# Instructions for the task
In the data below, find each line carrying the string "font" and copy it out.

[[ Records for this task, beginning ]]

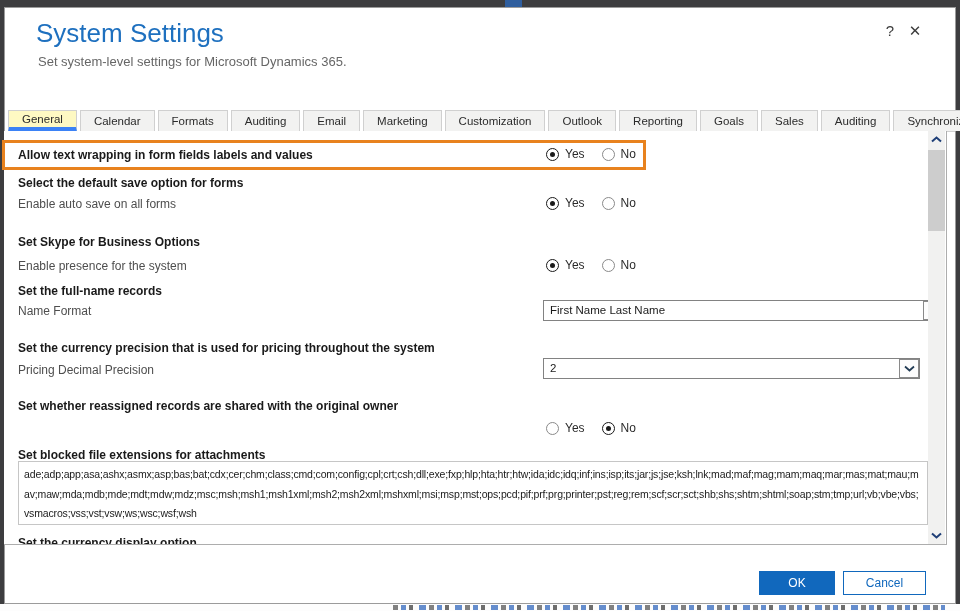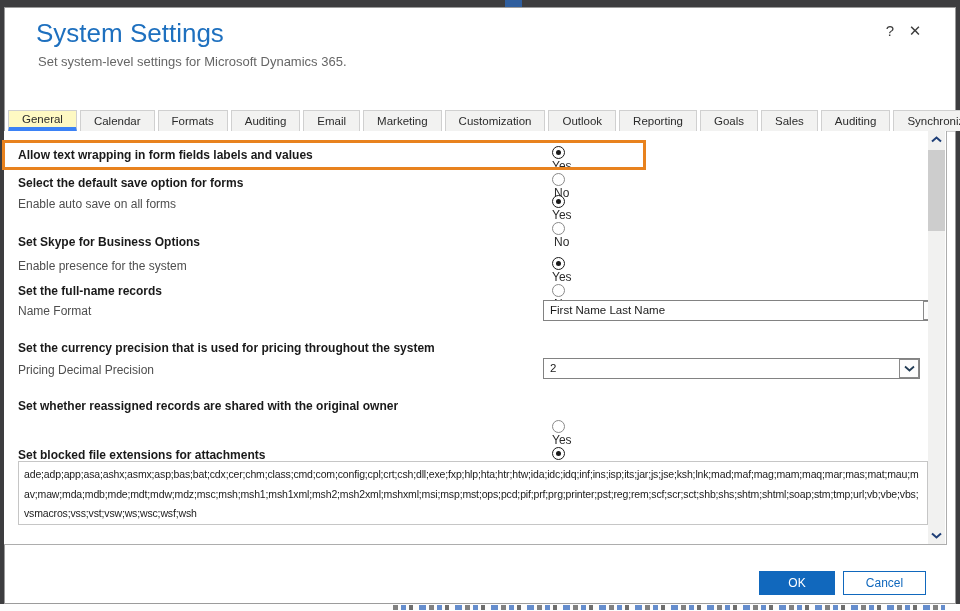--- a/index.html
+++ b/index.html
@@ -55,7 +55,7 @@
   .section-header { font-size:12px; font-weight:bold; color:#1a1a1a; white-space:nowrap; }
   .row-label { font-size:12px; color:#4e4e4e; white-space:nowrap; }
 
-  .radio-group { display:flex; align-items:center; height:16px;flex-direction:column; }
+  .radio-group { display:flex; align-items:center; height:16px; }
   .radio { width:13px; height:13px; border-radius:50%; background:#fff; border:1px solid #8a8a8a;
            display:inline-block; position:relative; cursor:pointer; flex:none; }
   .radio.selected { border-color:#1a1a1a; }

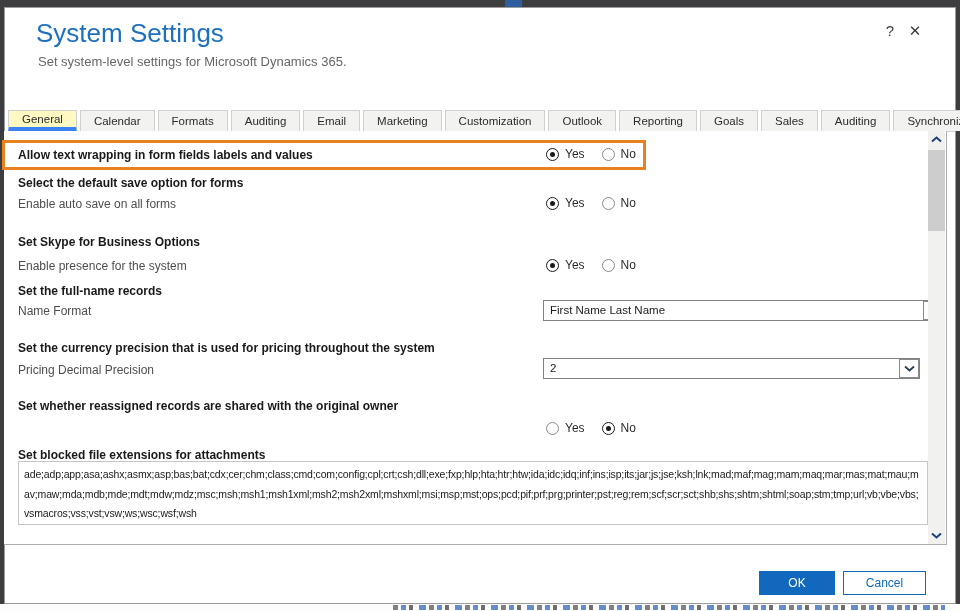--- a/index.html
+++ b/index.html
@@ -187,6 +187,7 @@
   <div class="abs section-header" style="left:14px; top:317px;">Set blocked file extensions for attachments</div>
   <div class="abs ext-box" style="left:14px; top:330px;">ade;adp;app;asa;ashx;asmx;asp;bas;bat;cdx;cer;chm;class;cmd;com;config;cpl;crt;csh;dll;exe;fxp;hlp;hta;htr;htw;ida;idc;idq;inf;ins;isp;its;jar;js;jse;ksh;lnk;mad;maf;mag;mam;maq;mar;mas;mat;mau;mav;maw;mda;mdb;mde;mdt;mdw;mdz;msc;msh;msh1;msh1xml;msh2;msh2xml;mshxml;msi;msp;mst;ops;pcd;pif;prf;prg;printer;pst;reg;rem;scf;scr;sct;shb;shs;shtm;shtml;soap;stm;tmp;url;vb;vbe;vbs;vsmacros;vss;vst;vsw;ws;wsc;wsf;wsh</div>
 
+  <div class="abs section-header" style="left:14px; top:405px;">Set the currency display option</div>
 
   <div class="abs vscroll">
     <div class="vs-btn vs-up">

[[ Records for this task, end ]]

# Written answer
   .section-header { font-size:12px; font-weight:bold; color:#1a1a1a; white-space:nowrap; }
   .row-label { font-size:12px; color:#4e4e4e; white-space:nowrap; }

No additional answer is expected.